Title: Bayesian Estimation of Naloxone Kit Number Under-Reporting
Description: Bayesian model and associated tools for generating estimates of total naloxone kit numbers distributed and used from naloxone kit orders data. Provides functions for generating simulated data of naloxone kit use and functions for generating samples from the posterior.
Authors: Mike Irvine [aut, cre, cph] , Samantha Bardwell [ctb], Andrew Johnson [ctb]
Maintainer: Mike Irvine <[email protected]>
License: MIT + file LICENSE
Version: 0.3.0.9000
Built: 2024-10-26 04:43:18 UTC
Source: https://github.com/sempwn/bennu

Help Index


The 'bennu' package.

Description

Bayesian Estimation of Naloxone use Number Under-reporting

References

Stan Development Team (2020). RStan: the R interface to Stan. R package version 2.21.2. https://mc-stan.org


Run Bayesian estimation of naloxone number under-reporting

Description

Samples from Bayesian model using input from data frame

Usage

est_naloxone(
  d,
  psi_vec = c(0.7, 0.2, 0.1),
  max_delays = 3,
  delay_alpha = 2,
  delay_beta = 1,
  priors = the$default_priors,
  run_estimation = TRUE,
  rw_type = 1,
  chains = 4,
  iter = 2000,
  seed = 42,
  adapt_delta = 0.85,
  pars = the$default_outputs,
  include = TRUE,
  ...
)

Arguments

d

data frame with format

regions

unique id for region

times

time in months

Orders

Kits ordered

Reported_Used

Kits reported as used

Reported_Distributed

Kits reported as distributed

region_name

Optional label for region

psi_vec

reporting delay distribution

max_delays

maximum delay from kit ordered to kit distributed

delay_alpha

shape parameter for order to distributed delay distribution

delay_beta

shape parameter for order to distributed delay distribution

priors

list of prior values including their mean (mu) and standard deviation (sigma)

run_estimation

if TRUE will sample from posterior otherwise will sample from prior only

rw_type

1 - random walk of order one. 2 - random walk of order 2.

chains

A positive integer specifying the number of Markov chains. The default is 4.

iter

A positive integer specifying the number of iterations for each chain (including warmup). The default is 2000.

seed

Seed for random number generation

adapt_delta

(double, between 0 and 1, defaults to 0.8)

pars

A vector of character strings specifying parameters of interest. The default is NA indicating all parameters in the model. If include = TRUE, only samples for parameters named in pars are stored in the fitted results. Conversely, if include = FALSE, samples for all parameters except those named in pars are stored in the fitted results.

include

Logical scalar defaulting to TRUE indicating whether to include or exclude the parameters given by the pars argument. If FALSE, only entire multidimensional parameters can be excluded, rather than particular elements of them.

...

other parameters to pass to rstan::sampling

Value

An S4 rstan::stanfit class object containing the fitted model

See Also

Other inference: est_naloxone_vec()

Examples

## Not run: 
library(rstan)
library(bayesplot)

rstan_options(auto_write = TRUE)
options(mc.cores = parallel::detectCores(logical = FALSE))

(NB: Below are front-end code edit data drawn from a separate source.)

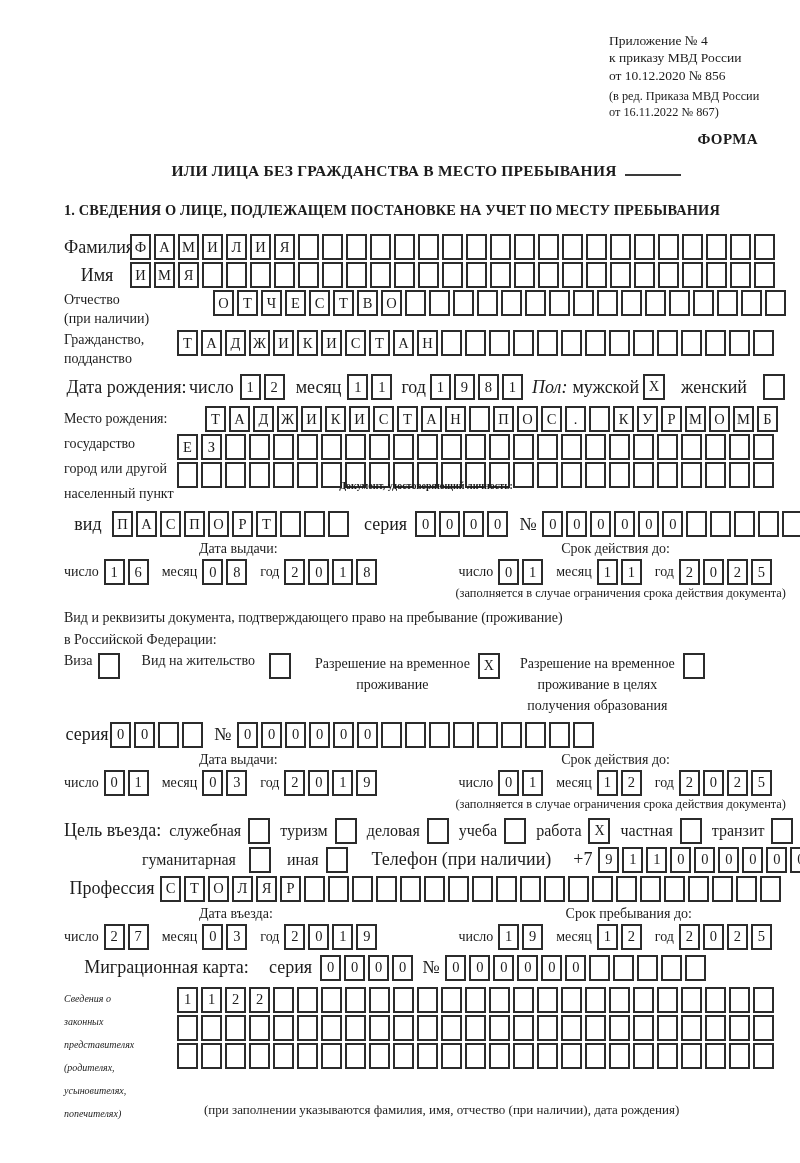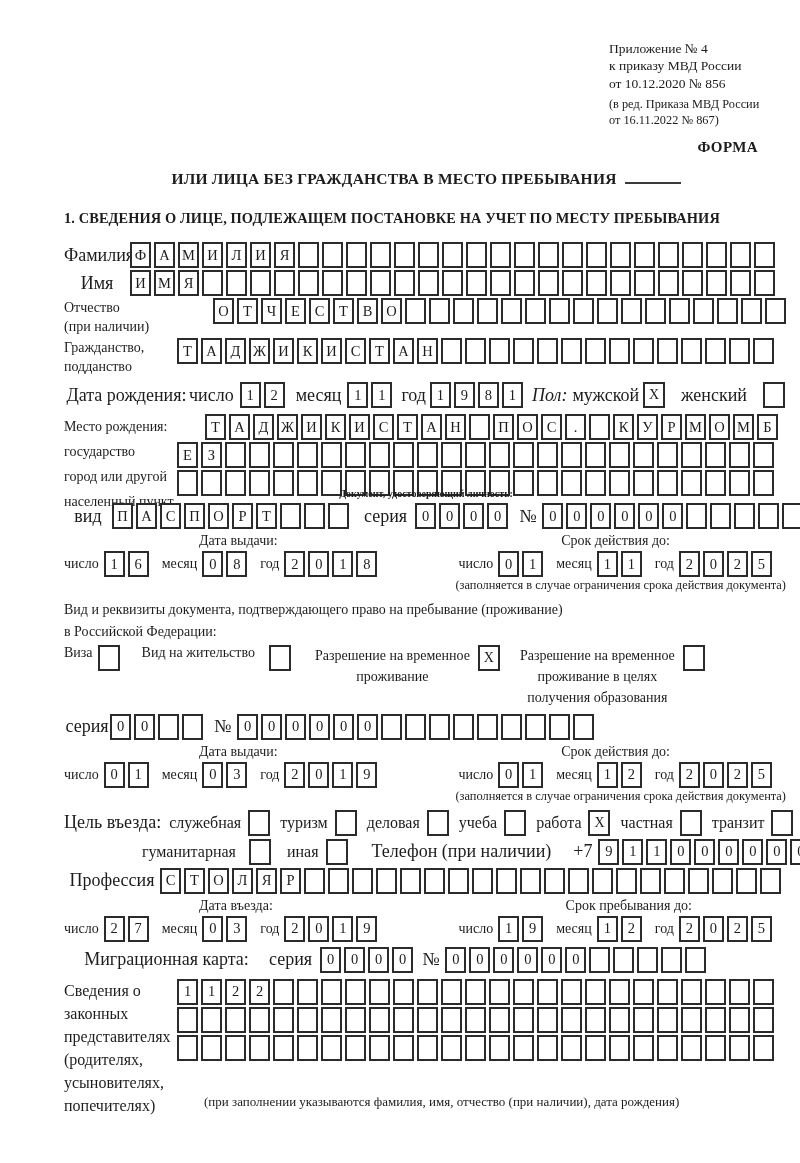--- a/index.html
+++ b/index.html
@@ -1,20 +1,20 @@
 <!DOCTYPE html>
 <html><head>
 <meta charset="utf-8">
 <style>
   * { box-sizing: border-box; }
   html,body { margin:0; padding:0; background:#ffffff; }
   .page {
     width:800px; height:1163px; background:#ffffff; overflow:hidden;
     font-family:"Liberation Serif","DejaVu Serif",serif; color:#1c1c1c;
-    padding:40px 12px 0 64px; position:relative;
+    padding:32px 12px 0 64px; position:relative;
   }
   
   .hdr { margin-left:545px; font-size:13.5px; line-height:1.28; }
   .hdr .amend { margin-top:5px; font-size:12.3px; line-height:1.3; }
   .forma { font-weight:bold; font-size:15px; text-align:right; padding-right:30px; margin-top:10px; letter-spacing:.4px; }
   .title { text-align:center; font-weight:bold; font-size:15.5px; line-height:1.45; margin-top:12px; letter-spacing:.2px; }
   .t-underline { display:inline-block; width:56px; border-bottom:2px solid #3a3a3a; height:12px; margin-left:8px; }
   .sec-h { font-weight:bold; font-size:14.4px; margin-top:20px; letter-spacing:.1px; }
 
   
@@ -32,21 +32,21 @@
     width:22px; height:26px; border:2px solid #2b2b2b;
     display:inline-flex; align-items:center; justify-content:center;
     font-size:14px; flex:0 0 auto; background:#fff;
   }
 
   .w-surname { width:66px; }
   .w-patr { width:149px; }
   .w-cit { width:113px; }
 
   .mt6 { margin-top:6px; }
-  .mt8 { margin-top:4px; }
+  .mt8 { margin-top:20px; }
 
   
   .bp { display:flex; align-items:flex-start; margin-top:6px; }
   .bp-lbl { width:141px; font-size:14px; line-height:25px; flex:0 0 auto; }
   .bp-cells .crow { display:flex; margin-bottom:2px; }
   .bp-cells .crow.indent0 { margin-left:-28px; }
 
   .doc-h { text-align:center; font-weight:bold; font-size:10px; margin-top:-26px; }
 
   
@@ -64,21 +64,21 @@
 
   .opts { display:flex; align-items:flex-start; margin-top:2px; font-size:14px; }
   .opt { display:flex; align-items:flex-start; }
   .opt .cb { margin-left:8px; }
   .opt-text { text-align:center; line-height:1.5; }
 
   .plbl { margin-right:7px; }
   .popt { display:flex; align-items:center; margin-right:10px; }
 
   .lr { display:flex; align-items:flex-start; margin-top:6px; }
-  .lr-lbl { width:113px; font-size:16px; line-height:23px; flex:0 0 auto; }
+  .lr-lbl { width:113px; font-size:10px; line-height:23px; flex:0 0 auto;font-style:italic; }
   .lr-cells .crow { display:flex; margin-bottom:2px; }
   .lr-note { font-size:13px; margin-top:-23px; padding-left:140px; }
 </style>
 </head>
 <body>
 
 <div class="page">
 
   <div class="hdr">
     <div>Приложение № 4</div>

d <- generate_model_data()
priors <- list(
  c = list(mu = 0, sigma = 1),
  ct0 = list(mu = 0, sigma = 1),
  zeta = list(mu = 0, sigma = 1),
  mu0 = list(mu = 0, sigma = 1),
  sigma = list(mu = 0, sigma = 1)
  )
fit <- est_naloxone(d, priors = priors, iter = 100, chains = 1)
mcmc_pairs(fit,
  pars = c("sigma", "mu0"),
  off_diag_args = list(size = 1, alpha = 0.5)
)

## End(Not run)

Run Bayesian estimation of naloxone number under-reporting

Description

Samples from Bayesian model

Usage

est_naloxone_vec(
  N_region,
  N_t,
  N_distributed,
  regions,
  times,
  Orders2D,
  Reported_Distributed,
  Reported_Used,
  region_name,
  psi_vec = c(0.7, 0.2, 0.1),
  max_delays = 3,
  delay_alpha = 2,
  delay_beta = 1,
  priors = the$default_priors,
  run_estimation = TRUE,
  rw_type = 1,
  chains = 4,
  iter = 2000,
  seed = 42,
  adapt_delta = 0.85,
  pars = the$default_outputs,
  include = TRUE,
  ...
)

Arguments

N_region

Number of regions

N_t

number of time steps

N_distributed

Number of samples of reporting for distribution of kits

regions

vector (time, region) of regions (coded 1 to N_region)

times

vector (time, region) of regions (coded 1 to N_t)

Orders2D

vector (time, region) of orders

Reported_Distributed

vector (time, region) reported as distributed

Reported_Used

vector (time, region) reported as used

region_name

bring in region names

psi_vec

reporting delay distribution

max_delays

maximum delay from kit ordered to kit distributed

delay_alpha

shape parameter for order to distributed delay distribution

delay_beta

shape parameter for order to distributed delay distribution

priors

list of prior values including their mean (mu) and standard deviation (sigma)

run_estimation

if TRUE will sample from posterior otherwise will sample from prior only

rw_type

1 - random walk of order one. 2 - random walk of order 2.

chains

A positive integer specifying the number of Markov chains. The default is 4.

iter

A positive integer specifying the number of iterations for each chain (including warmup). The default is 2000.

seed

Seed for random number generation

adapt_delta

(double, between 0 and 1, defaults to 0.8)

pars

A vector of character strings specifying parameters of interest. The default is NA indicating all parameters in the model. If include = TRUE, only samples for parameters named in pars are stored in the fitted results. Conversely, if include = FALSE, samples for all parameters except those named in pars are stored in the fitted results.

include

Logical scalar defaulting to TRUE indicating whether to include or exclude the parameters given by the pars argument. If FALSE, only entire multidimensional parameters can be excluded, rather than particular elements of them.

...

other parameters to pass to rstan::sampling

Value

An S4 rstan::stanfit class object containing the fitted model

See Also

Other inference: est_naloxone()


Experimental validation results

Description

Generated data from validation experiments of simulated data

Usage

experimental_validation_data

Format

experimental_validation_data

A data frame with 200 rows and 8 columns:

.variable

Model variable

p50

Median of the posterior

p25, p75

2nd and 3rd quartiles of the posterior

p05, p95

1st and 19th ventiles of the posterior

true_value

The value used to generate the simulation

experiment

Experiment number index


generate model data for testing purposes

Description

[Deprecated]

Simulate kits ordered and kits distributed for a set number of regions and time-points.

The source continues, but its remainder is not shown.